• [Version comparison data]:
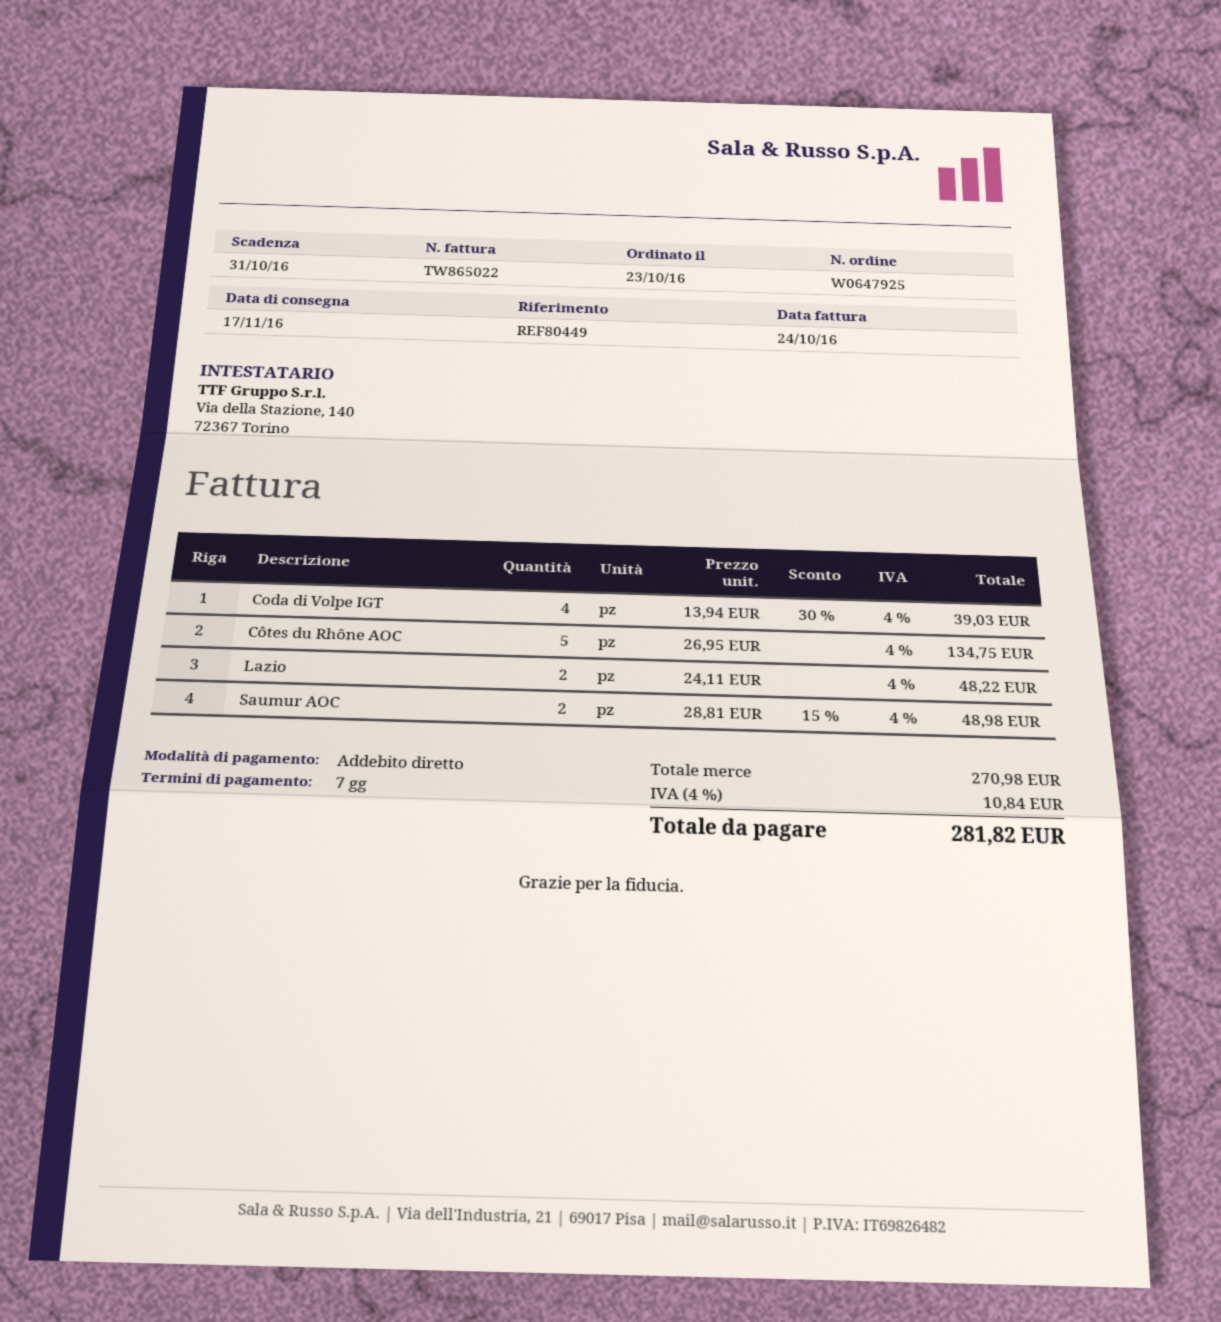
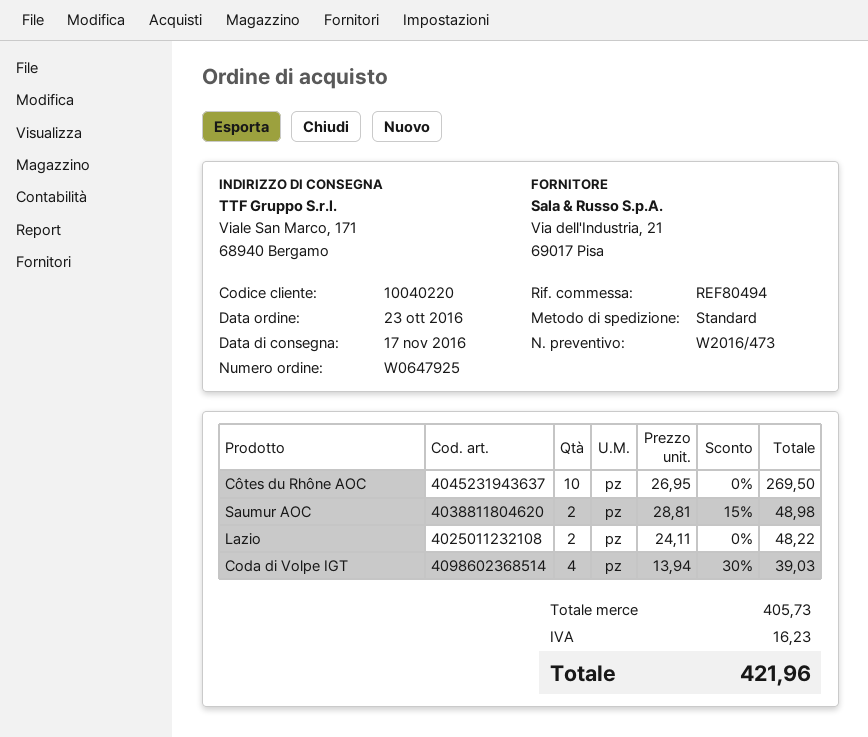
reference: REF80449 -> REF80494
Côtes du Rhône AOC: 5 x 26.95 = 134.75 -> 10 x 26.95 = 269.50
subtotal: 270.98 -> 405.73
tax: 10.84 -> 16.23
total: 281.82 -> 421.96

• [EXERCISE]:
Reproduce only those lines of the entries above that run from the line with "subtotal: 270.98 -> 405.73" to the final line.

• [SOLUTION TO THIS PROBLEM]:
subtotal: 270.98 -> 405.73
tax: 10.84 -> 16.23
total: 281.82 -> 421.96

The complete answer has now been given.